Questioner: Is there any way I can straighten my nose bridge?
(Questioner submitted photos)

Dr. Denenberg's answer: Yes, a rhinoplasty can straighten your nose bridge ...
... but for a couple of reasons you need to pay attention to other features of your nose when planning your rhinoplasty and getting an agreement from your surgeon that he will and can make the additional changes.

Look at the video link below, where I made a simulation of a proposed rhinoplasty on your nose. I removed the bump, straightening the bridge of you nose. However, when you remove a bump, it usually makes the nose *appear* longer than it was, so it's important to raise the tip a small amount, so the nose doesn't look too long after surgery.

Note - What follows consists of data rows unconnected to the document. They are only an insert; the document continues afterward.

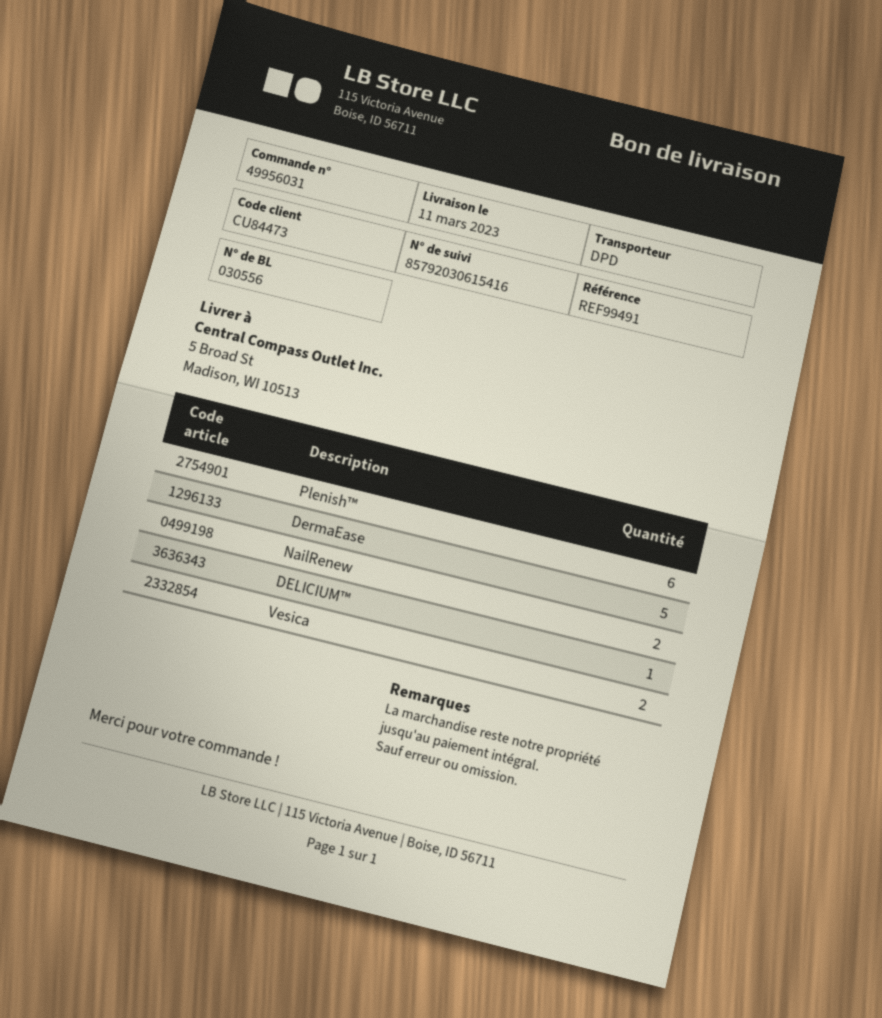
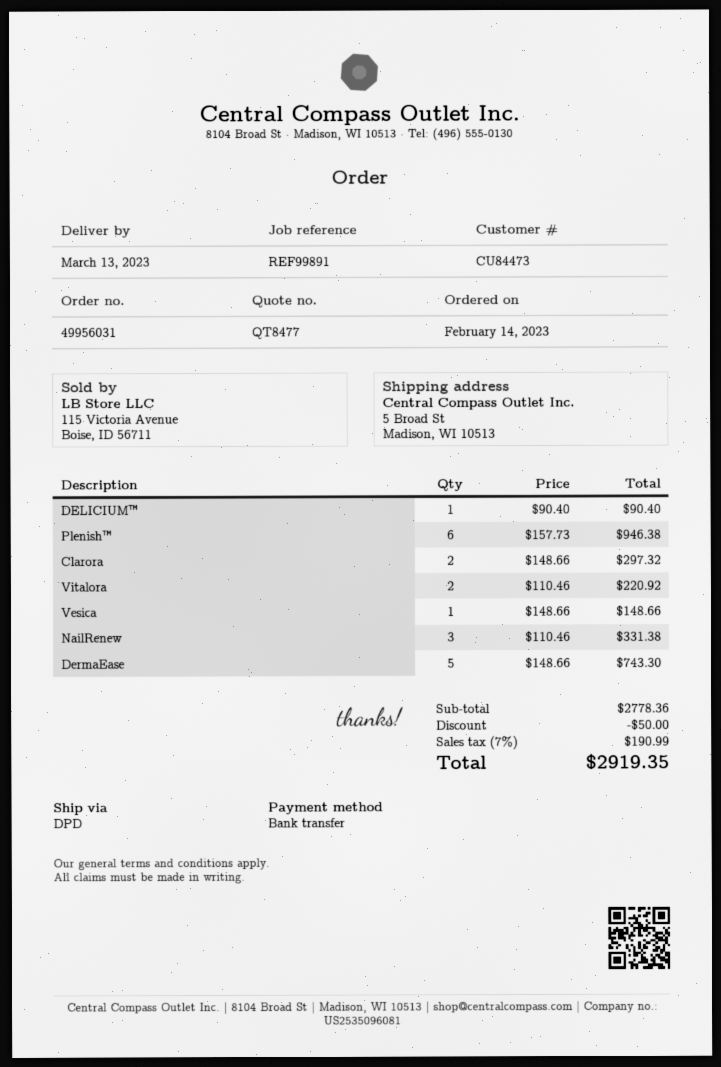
delivery date: 2023-03-11 -> 2023-03-13
reference: REF99491 -> REF99891
NailRenew: 2 -> 3
Vesica: 2 -> 1
Clarora: none -> 2
Vitalora: none -> 2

Then, your nose is a little strong *above* the bump, at the level of the black arrow, so that area needs to be reduced as well, or your nose might get a bit of an impression of a "Roman" statue nose, where your profile slides from your forehead down onto the nose without the little dip at the top of the nose, just below the eyebrows, which dip we usually think is an attractive feature. In the animation, you'll see how in the "after" picture, I reduced the nose *above* the bump, by the arrow.

Reducing the top of the nose like that, and elevating the tip, are changes that not every plastic surgeon can create, so you must see before and after photos, and see whether you think you are communicating with perfect accuracy when you visit your surgeon.